The Allowance is a monthly benefit for individuals aged 60 to 64 whose spouse or common-law partner receives the OAS pension and the Guaranteed Income Supplement. Payment of the Allowance stops when the person receiving it reaches their 65th birthday (the age of eligibility for the OAS pension and the Guaranteed Income Supplement).

To be eligible for the Allowance, you must:

  • be between the ages of 60 and 64 (including the month of your 65th birthday);
  • be a Canadian citizen or legal resident of Canada when your application is approved; and
  • have lived in Canada for at least 10 yearsFootnote 9 since the age of 18.

*If you have not lived in Canada long enough, a Social Security Agreement may help you to qualify (see section 1.2).

Note: If you or your spouse or common-law partner leave Canada for more than six months, your Allowance payment will stop regardless of how long you previously lived in Canada. It will start again the month you return to reside in Canada.

To apply for the Allowance, go to the Relevant links section 4.3.

Mary is age 62, living on a low income and her spouse has passed away.

Mary has not remarried or entered into a common-law relationship since the death of her spouse.
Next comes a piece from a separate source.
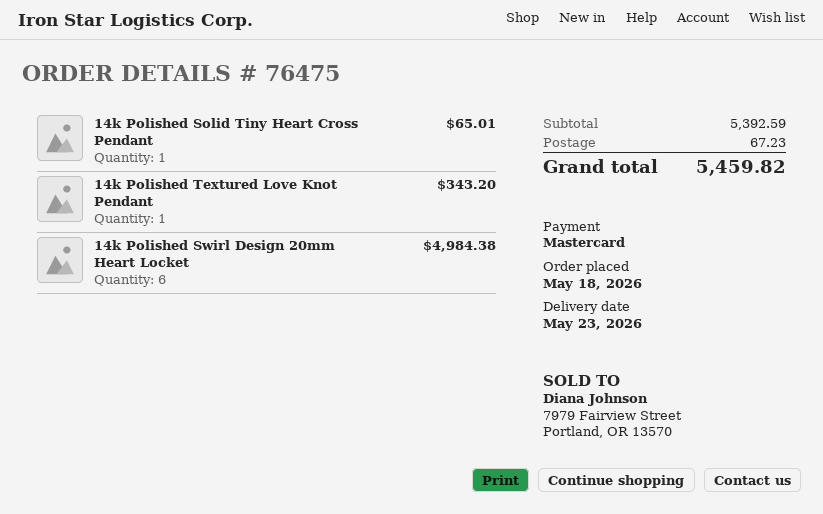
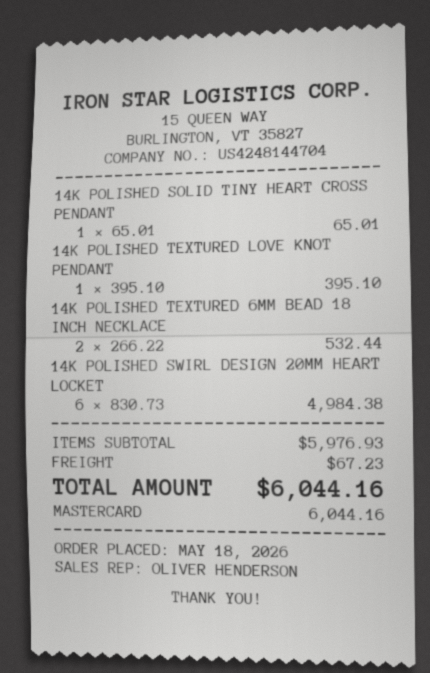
14k Polished Textured Love Knot Pendant: 1 for 343.20 -> 1 for 395.10
14K POLISHED TEXTURED 6MM BEAD 18 INCH NECKLACE: none -> 2 for 532.44
subtotal: 5392.59 -> 5976.93
total: 5459.82 -> 6044.16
As she is a Canadian citizen and has lived in Canada for more than 10 years since the age of 18, Sonia determines that she may be eligible for the Allowance for the Survivor (ALWS).
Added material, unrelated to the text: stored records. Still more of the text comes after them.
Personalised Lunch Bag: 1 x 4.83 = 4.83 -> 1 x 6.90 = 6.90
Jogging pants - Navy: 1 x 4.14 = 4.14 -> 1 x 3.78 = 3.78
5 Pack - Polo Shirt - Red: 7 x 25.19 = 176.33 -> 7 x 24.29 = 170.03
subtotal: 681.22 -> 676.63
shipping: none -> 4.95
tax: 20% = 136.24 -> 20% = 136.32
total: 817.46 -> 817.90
1.5 The Allowance for the Survivor

The Allowance for the Survivor is a benefit for individuals aged 60 - 64 who are widowed and living on a low income. Payment of the Allowance for the Survivor stops when the person receiving it reaches their 65th birthday (the age of eligibility for the OAS pension and the Guaranteed Income Supplement).

To be eligible for the Allowance for the Survivor, you must:

  • be between the ages of 60 and 64 (including the month of your 65th birthday);
  • be a Canadian citizen or a legal resident of Canada;
  • have lived in Canada for at least 10 yearsFootnote 9 since the age of 18; and
  • not have remarried or started a common-law relationship since the death of your spouse or common-law partner.
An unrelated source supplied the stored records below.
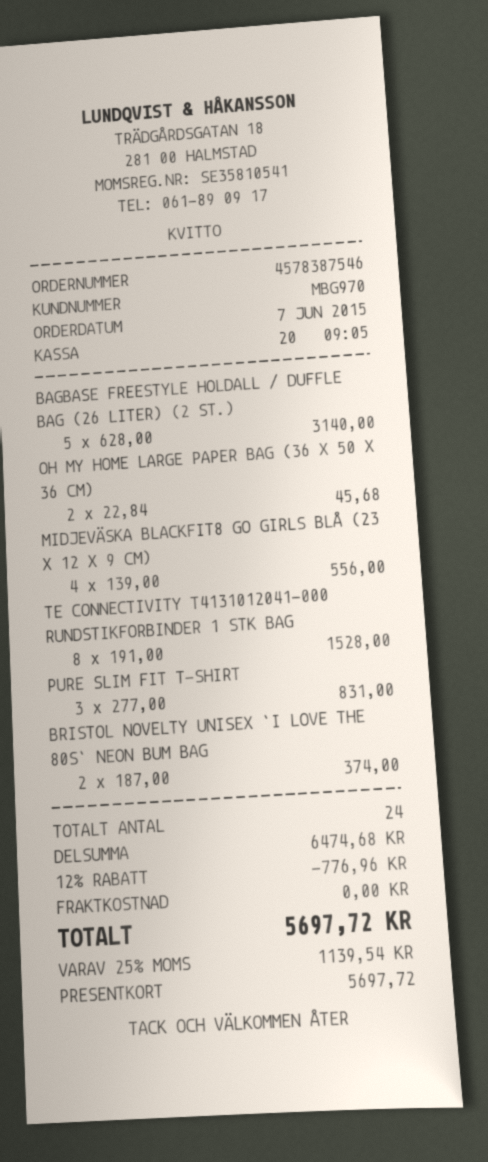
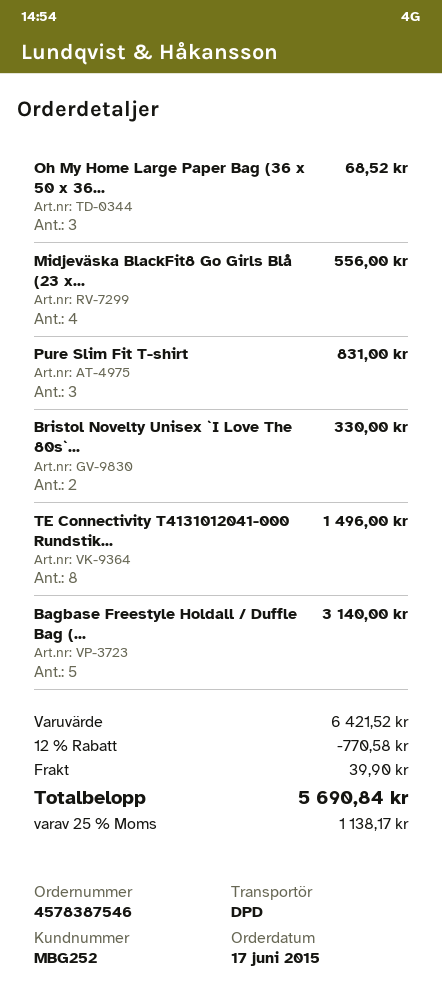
order date: 2015-06-07 -> 2015-06-17
customer number: MBG970 -> MBG252
OH MY HOME LARGE PAPER BAG (36 X 50 X 36 CM): 2 for 45.68 -> 3 for 68.52
TE CONNECTIVITY T4131012041-000 RUNDSTIKFORBINDER 1 STK BAG: 8 for 1528.00 -> 8 for 1496.00
BRISTOL NOVELTY UNISEX `I LOVE THE 80S` NEON BUM BAG: 2 for 374.00 -> 2 for 330.00
subtotal: 6474.68 -> 6421.52
discount: 12% = 776.96 -> 12% = 770.58
shipping: 0.00 -> 39.90
tax: 25% = 1139.54 -> 25% = 1138.17
total: 5697.72 -> 5690.84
To apply for the Allowance for the Survivor, go to the Relevant links section 4.3

1.6 Benefit amounts

This section will help you estimate the amount you will receive if you are eligible for the OAS pension, the Guaranteed Income Supplement and/or the Allowance benefits.

The benefit amounts tables represent the maximum amounts you could receive. However, several items could impact how much you receive of each benefit.

For the OAS pension, your benefit amount may be impacted by:

  • your years of residency in Canada, which will determine if you receive a full or partialFootnote 10 pension. Please refer to section 1.2 to determine how residency is calculated.

Note: If your net annual income exceeds a certain amount ($72,809 for 2015), you may have to repay part of, or your entire OAS pension. Your OAS pension would be reduced as a monthly recovery tax.

For the Guaranteed Income Supplement, your supplement amount may be impacted by:

  • your income, or combined income (if you are married / living in a common-law relationship); and / or
  • your marital status.

For the Allowance, your benefit amount may be impacted by:

  • the combined income of you and your spouse or common-law partner.

For the Allowance for the Survivor, your benefit amount may be impacted by:

  • your income.

Please proceed to the benefit amounts tables.

Note: The amounts are valid until March 2017, but may change every three months (in January, April, July, and October) to protect you from increases in the cost of living.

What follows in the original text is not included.